TIRANDO O CHAPÉU
De referência, ele tinha o Velho Chico, cujas águas recuam no mês de julho e suas margens tornam-se praia para a moçada da cidade.
Quando vinha nos visitar era alegria só, minha mãe não cabia em si de contente por ter tão próximo seu irmão de sangue. Ela repetia olhando-o com olhar embevecido: - É meu sangue!
E as noites transcorriam acordadas, de tanto causo para contar. Fulano que casou com sicrano, um que mandou lembrança, outro um recado, aqueloutro notícia de que logo chegaria.
Quando o assunto era morte do perguntado, o tom de voz mudava em reverência e dó, com um toque de desconsolo, para amenizar a notícia. Mãe chorava fácil quando se tratava dos de sua terra e nessa hora as lágrimas surgiam e ela as acolhia, dramática, dizendo que talvez não veria este, aquele, citando nomes um por um dos seus queridos.
O interessante é que me lembro de muitos nomes, as mulheres, muitas delas, no diminutivo: Cotinha, Senhorinha. Os homens tinham nomes característicos: Jovem, Leal, a maioria chamados pelo sobrenome. Quando se referia a várias pessoas de uma família, antepunha o artigo definido no plural seguido do sobrenome:- E Os Andrada?
Enquanto permanecia a estadia da visita ilustre, nós tínhamos que agir com extremo cuidado, qualquer gesto ou palavra impensada poderia provocar mal-entendidos, os parentes do lado materno eram muito suscetíveis.

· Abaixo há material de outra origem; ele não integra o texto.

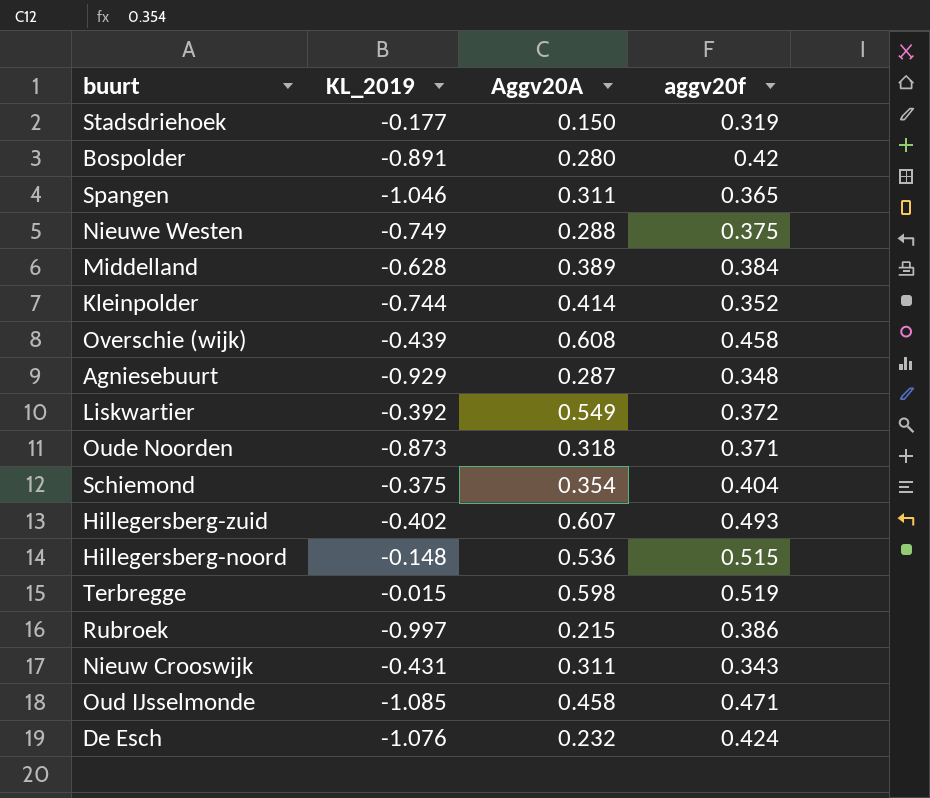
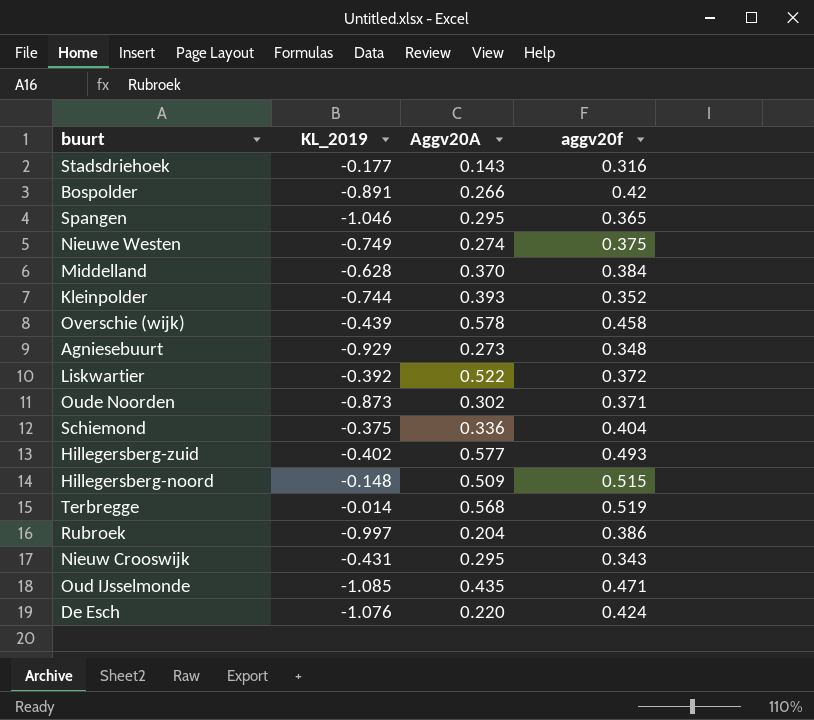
Stadsdriehoek | Aggv20A: 0.150 -> 0.143
Stadsdriehoek | aggv20f: 0.319 -> 0.316
Bospolder | Aggv20A: 0.280 -> 0.266
Spangen | Aggv20A: 0.311 -> 0.295
Nieuwe Westen | Aggv20A: 0.288 -> 0.274
Middelland | Aggv20A: 0.389 -> 0.370
Kleinpolder | Aggv20A: 0.414 -> 0.393
Overschie (wijk) | Aggv20A: 0.608 -> 0.578
Agniesebuurt | Aggv20A: 0.287 -> 0.273
Liskwartier | Aggv20A: 0.549 -> 0.522
Oude Noorden | Aggv20A: 0.318 -> 0.302
Schiemond | Aggv20A: 0.354 -> 0.336
Hillegersberg-zuid | Aggv20A: 0.607 -> 0.577
Hillegersberg-noord | Aggv20A: 0.536 -> 0.509
Terbregge | KL_2019: -0.015 -> -0.014
Terbregge | Aggv20A: 0.598 -> 0.568
Rubroek | Aggv20A: 0.215 -> 0.204
Nieuw Crooswijk | Aggv20A: 0.311 -> 0.295
Oud IJsselmonde | Aggv20A: 0.458 -> 0.435
De Esch | Aggv20A: 0.232 -> 0.220

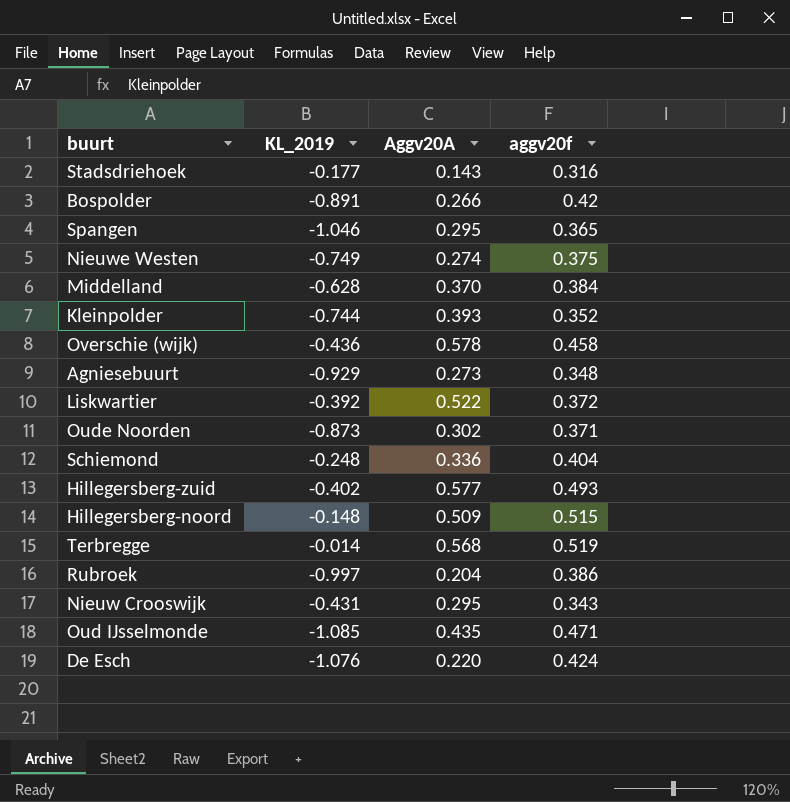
Overschie (wijk) | KL_2019: -0.439 -> -0.436
Schiemond | KL_2019: -0.375 -> -0.248

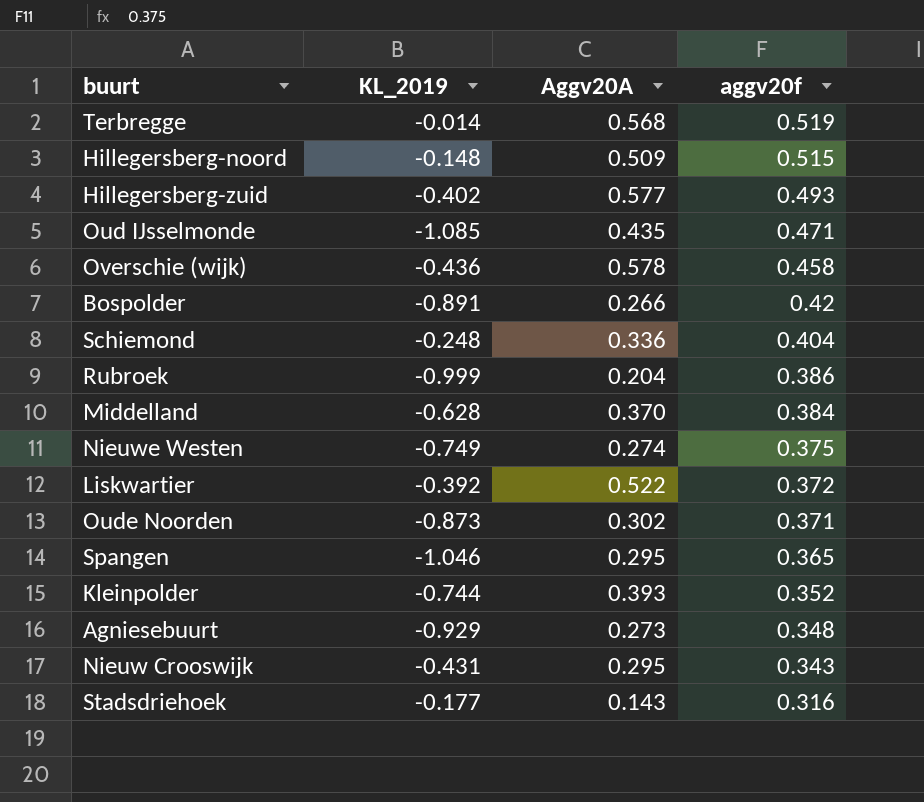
row order: none -> aggv20f descending
row De Esch: -1.076 | 0.220 | 0.424 -> none
Rubroek | KL_2019: -0.997 -> -0.999

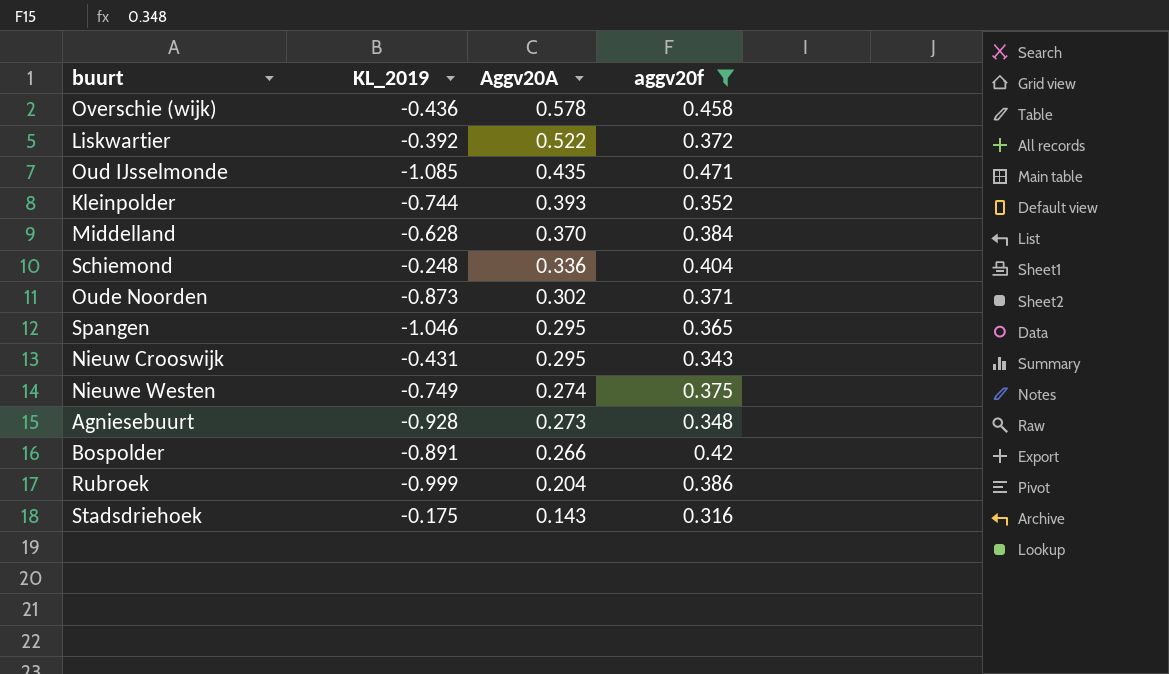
filter: none -> aggv20f <= 0.471
row order: aggv20f descending -> Aggv20A descending
Agniesebuurt | KL_2019: -0.929 -> -0.928
Stadsdriehoek | KL_2019: -0.177 -> -0.175

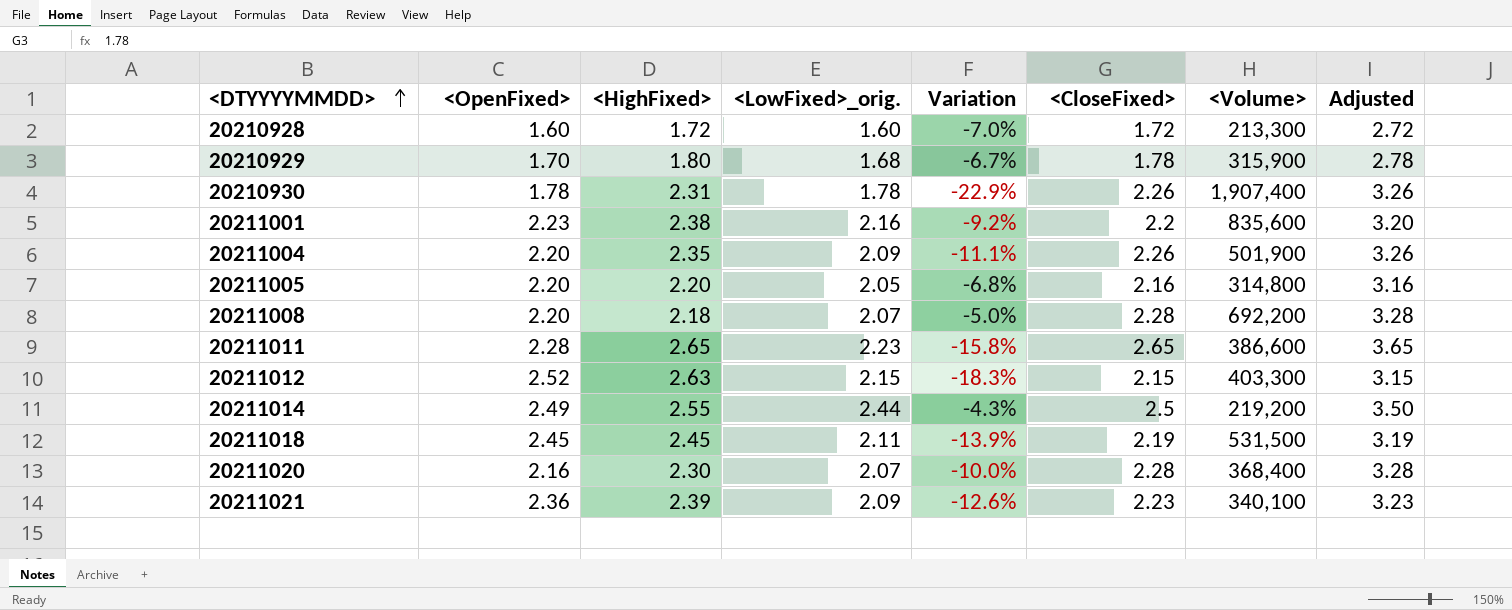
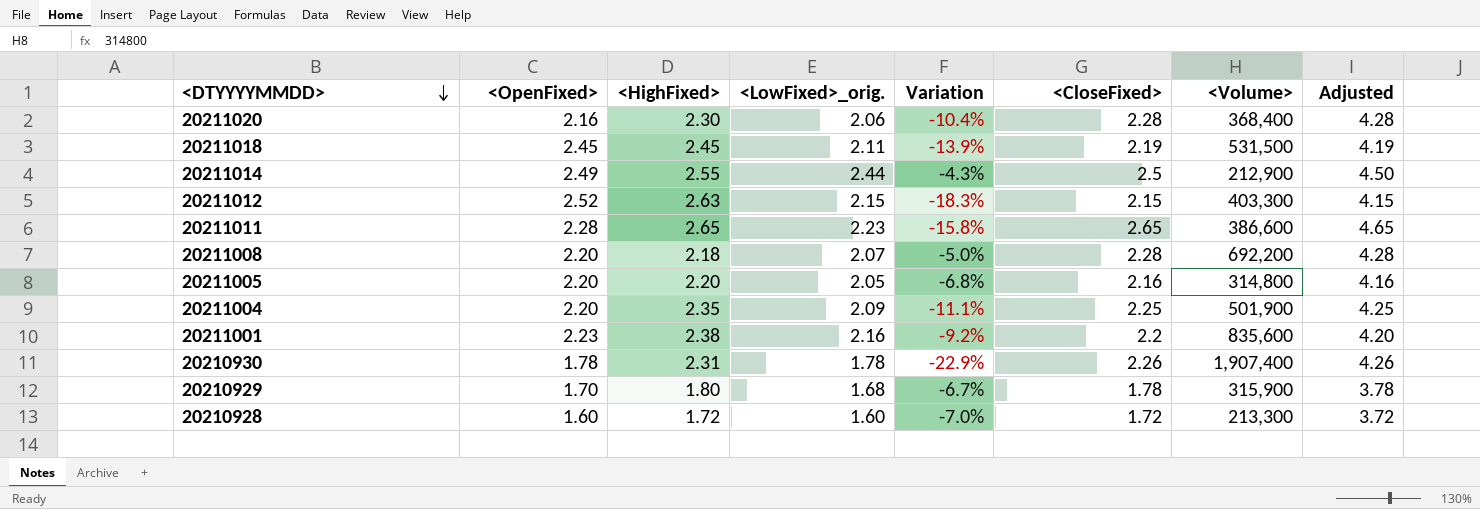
row order: <DTYYYYMMDD> ascending -> <DTYYYYMMDD> descending
column Adjusted | formula: [<CloseFixed>] + 1 -> [<CloseFixed>] + 2
row 20211021: 2.36 | 2.39 | 2.09 | -12.6% | 2.23 | 340,100 | 3.23 -> none
20211020 | <LowFixed>_orig.: 2.07 -> 2.06
20211020 | Variation: -10.0% -> -10.4%
20211014 | <Volume>: 219,200 -> 212,900
20211004 | <CloseFixed>: 2.26 -> 2.25

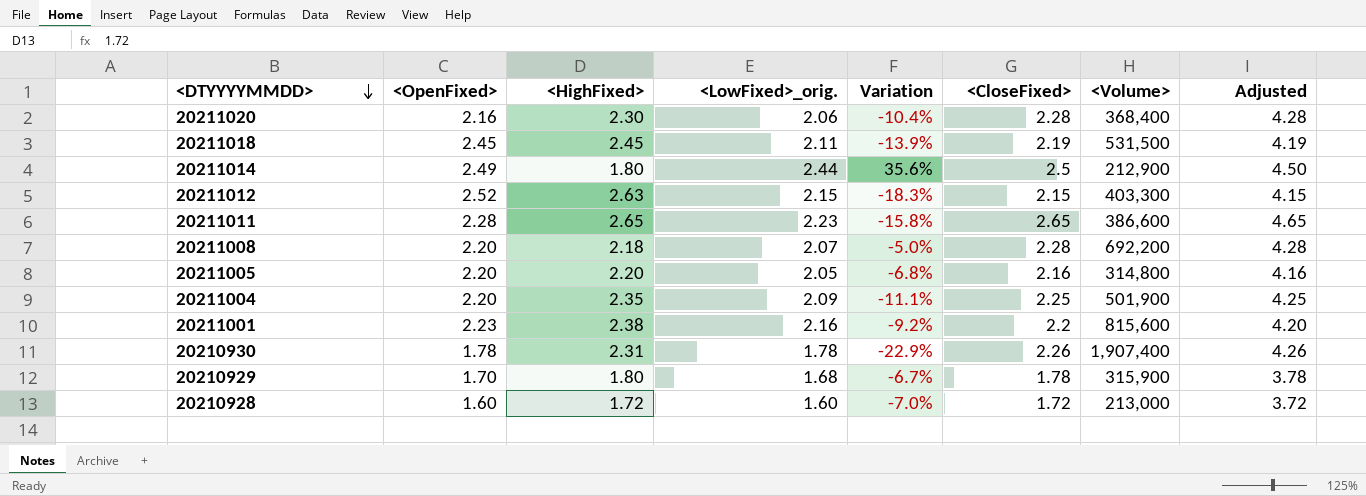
20211014 | <HighFixed>: 2.55 -> 1.80
20211014 | Variation: -4.3% -> 35.6%
20211001 | <Volume>: 835,600 -> 815,600
20210928 | <Volume>: 213,300 -> 213,000

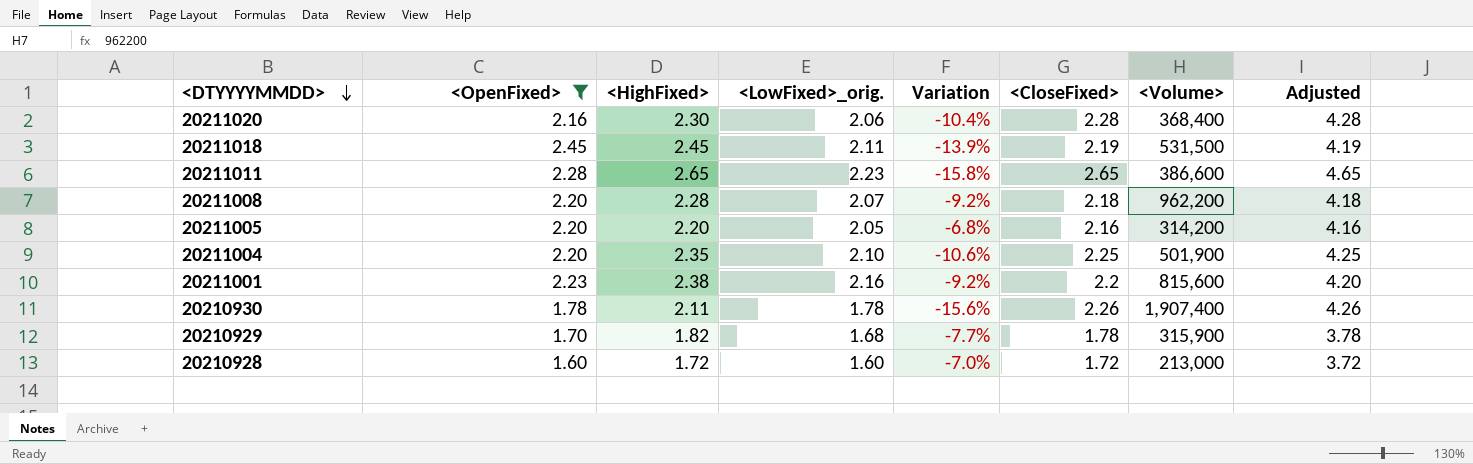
filter: none -> <OpenFixed> <= 2.45
20211008 | <HighFixed>: 2.18 -> 2.28
20211008 | Variation: -5.0% -> -9.2%
20211008 | <CloseFixed>: 2.28 -> 2.18
20211008 | <Volume>: 692,200 -> 962,200
20211008 | Adjusted: 4.28 -> 4.18
20211005 | <Volume>: 314,800 -> 314,200
20211004 | <LowFixed>_orig.: 2.09 -> 2.10
20211004 | Variation: -11.1% -> -10.6%
20210930 | <HighFixed>: 2.31 -> 2.11
20210930 | Variation: -22.9% -> -15.6%
20210929 | <HighFixed>: 1.80 -> 1.82
20210929 | Variation: -6.7% -> -7.7%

Os conflitos que rotineiramente faziam parte da casa cessavam, eram camuflados ou resolvidos discretamente. Tudo para não ferir o princípio da hospitalidade, afinal a viagem fora longa e era uma deferência sair da terra natal para visitar-nos e trazer notícias, matar saudades.
Certa feita, numa dessas visitas, resolvemos levar o tio para conhecer o mar. Rumamos para o litoral, com paradas para ver a paisagem e tirar fotografias.
Meu tio, que nunca vira o mar, saltou do carro num ímpeto, com o olhar fixo, postou-se de pé na praia, tirou o chapéu e exclamou: - É grande!